Маркиз де Вильмер. Мельхиор. Кора (сборник) - стр. 44
Вероятно, как всякий человек, я заблуждаюсь в своих оценках, может статься, заблуждаюсь больше остальных, так как живу в плену мучительных волнений, страшной усталости или детского умиления, и в одиночестве мне с ними не совладать. Безраздельно отдаваясь тому, что люблю, я не властен над самим собой. Поэтому я часто нахожу удовольствие в том, что само по себе незначительно, но что помогает мне существовать, когда жизненные силы переполняют или оставляют меня.
Здесь я совсем успокоился, и голова стала вполне ясная. Одиночество мне явно на пользу: им я умиротворен и убаюкан. Оно напоминает о том, как пылко я его когда-то любил, как страсть к одиночеству тиранила меня в молодые годы и как я сознательно изменял ей, когда долг одерживал верх над тягой к уединению, – одиночество прощает эти мои измены, – впрочем, что я говорю? – вознаграждает за них, точно и впрямь понимает меня. Да и почему бы не понять? Разве одиночество не громадное многоликое существо, не голос, не лоно самой природы, которая беседует с нами и сжимает нас в объятиях, и разве природа не начало всего сущего, нескудеющий родник всякого блага и всякой красоты? Разве мы не мыслим ее в реальном обличье, когда просим у нее душевного успокоения и сил, которые наша искусственная жизнь в замкнутом общественном кругу стремится разрушить и поколебать? Да, бывают часы, когда, не будучи писателями, художниками, артистами или учеными, мы изучаем и вопрошаем природу нашим сердцем и умом, точно надеемся, что своей улыбкой или угрозой она умиротворит или пробудит наши думы. Поэтому нам доставляют удовольствие некие места, точно их косная природа приобщает нас к скрытой в ней вселенской душе, поэтому нам не в радость бывать в других краях, словно притаившийся в тамошней природе дух неумолимо не желает открывать нам тайну своих жизненных сил.

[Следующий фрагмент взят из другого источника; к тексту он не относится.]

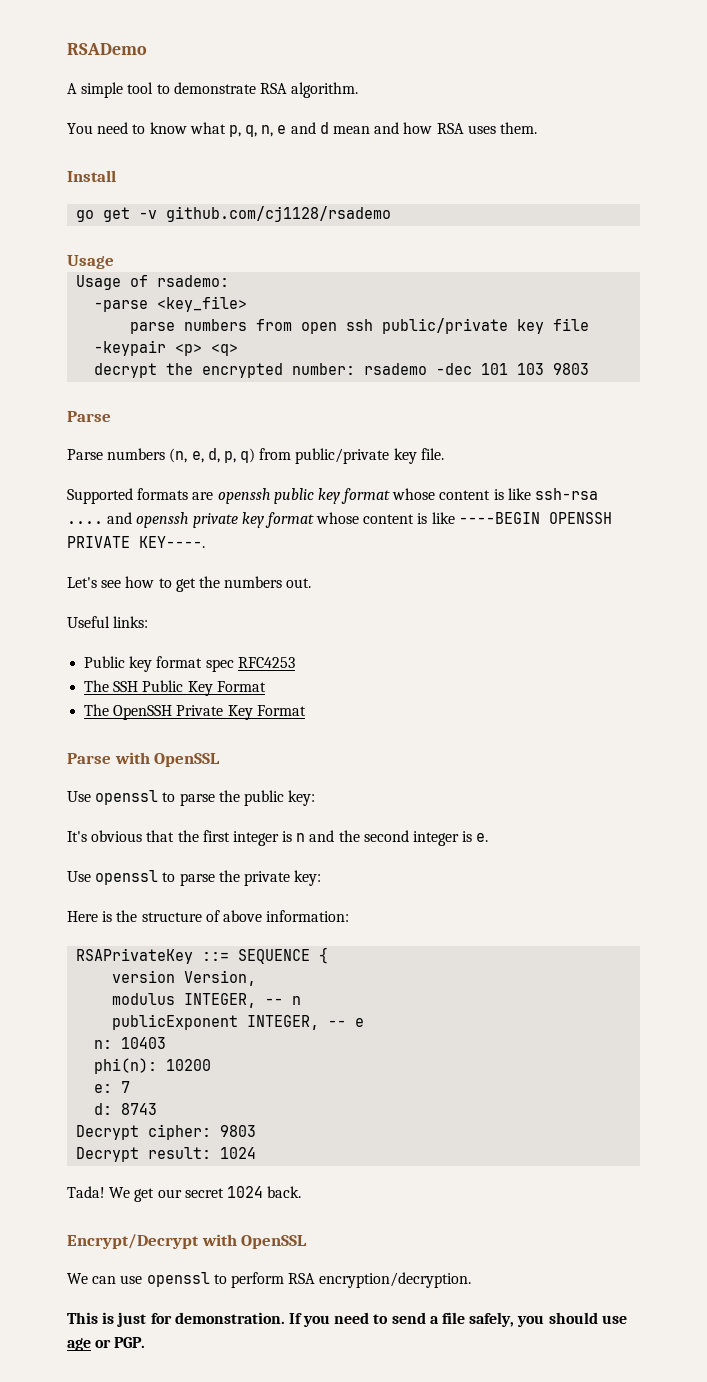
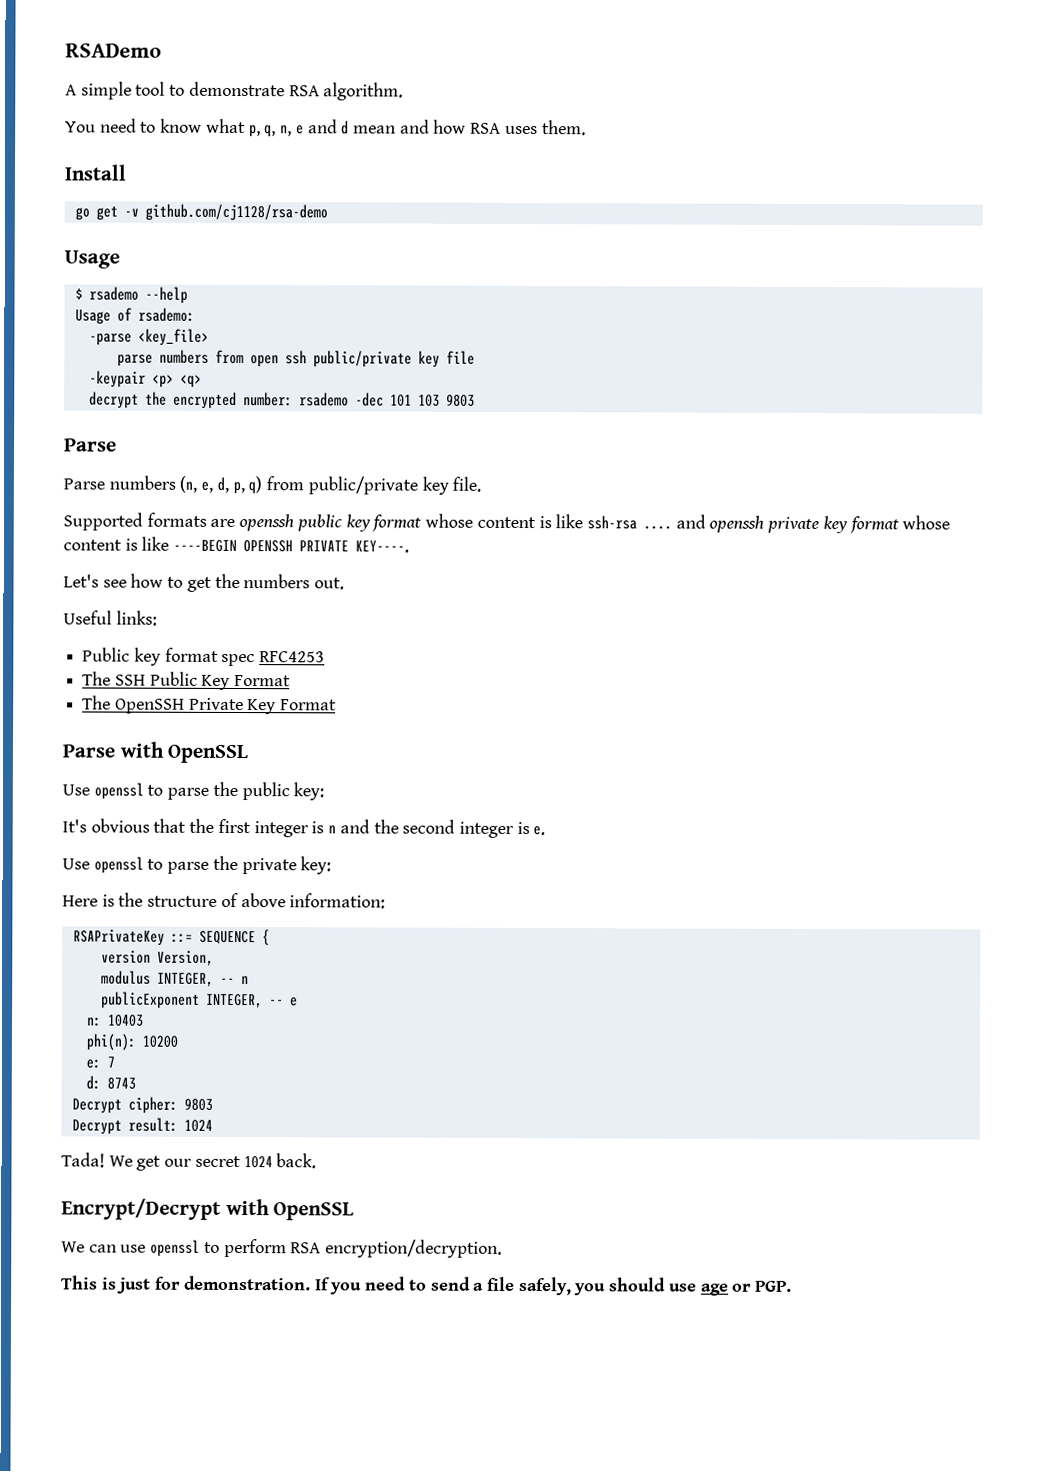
[166,206,392,222] [67,255,114,269] github.com/cj1128/rsademo // Usage -> [144,203,328,222] [64,250,120,269] [74,286,188,304] github.com/cj1128/rsa-demo // Usage // $ rsademo --help

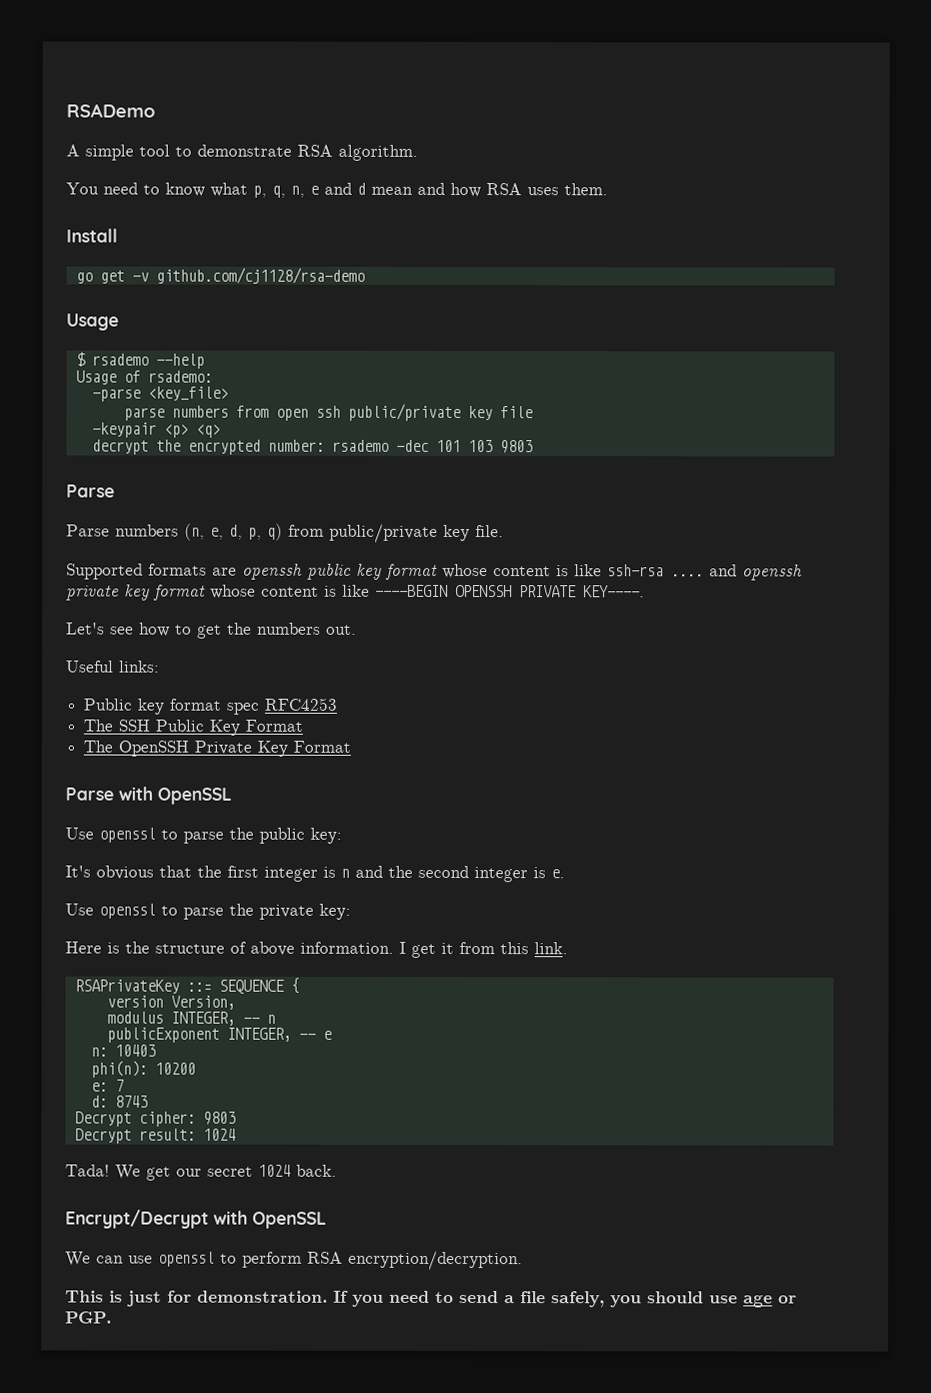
[289,893,386,909] information: -> [300,941,568,958] information. I get it from this link.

Но, несмотря на все эти фантазии, мне тут хорошо, и задумай я выбрать для жизни уединенный уголок, я поселился бы только здесь. Это суровый и в то же время улыбчивый край. Правда, нрав у него неприветливый, а улыбку приходится вымаливать. Климат резкий: очень морозно зимой, очень жарко летом. Виноград родится плохой и дает очень кислое вино, которое, как водится в странах с неважными винами, жители пьют сверх меры. Вершины Севенн часто окутаны ледяными парами, а стоит ветру разогнать их, льют дожди. Нынче погода постоянно капризничает: небо то внезапно затягивается причудливыми облаками, пряча солнце, то вдруг проясняется, и разливается холодное сияние, которое сразу наводит на мысль о первой заре мироздания, когда был создан свет, иначе говоря, когда воздушные надземные толщи после мучительных родовых схваток пропустили солнечные лучи на молодую, сияющую планету. Существовал ли в ту пору человек? Всё гипотезы, гипотезы… Но он, безусловно, существовал в ту эпоху, когда грозная, ныне застывшая вокруг меня лава вырвалась из-под земли и искорежила почву. У подножия соседней горы, в узкой расселине, под базальтом и окалиной найдены окаменелые человеческие кости – останки старика и ребенка. Значит, человек был свидетелем величественных катаклизмов природы, но так прочно о них забыл, что только исследования современной науки сумели их восстановить и сделать достоянием истории земного шара. Но самое удивительное вот что: в том же почвенном пласту, где покоятся человеческие останки, находят остовы животных, что сегодня обитают в жарких широтах. Стало быть, слоны и тигры когда-то жили тут подле человека.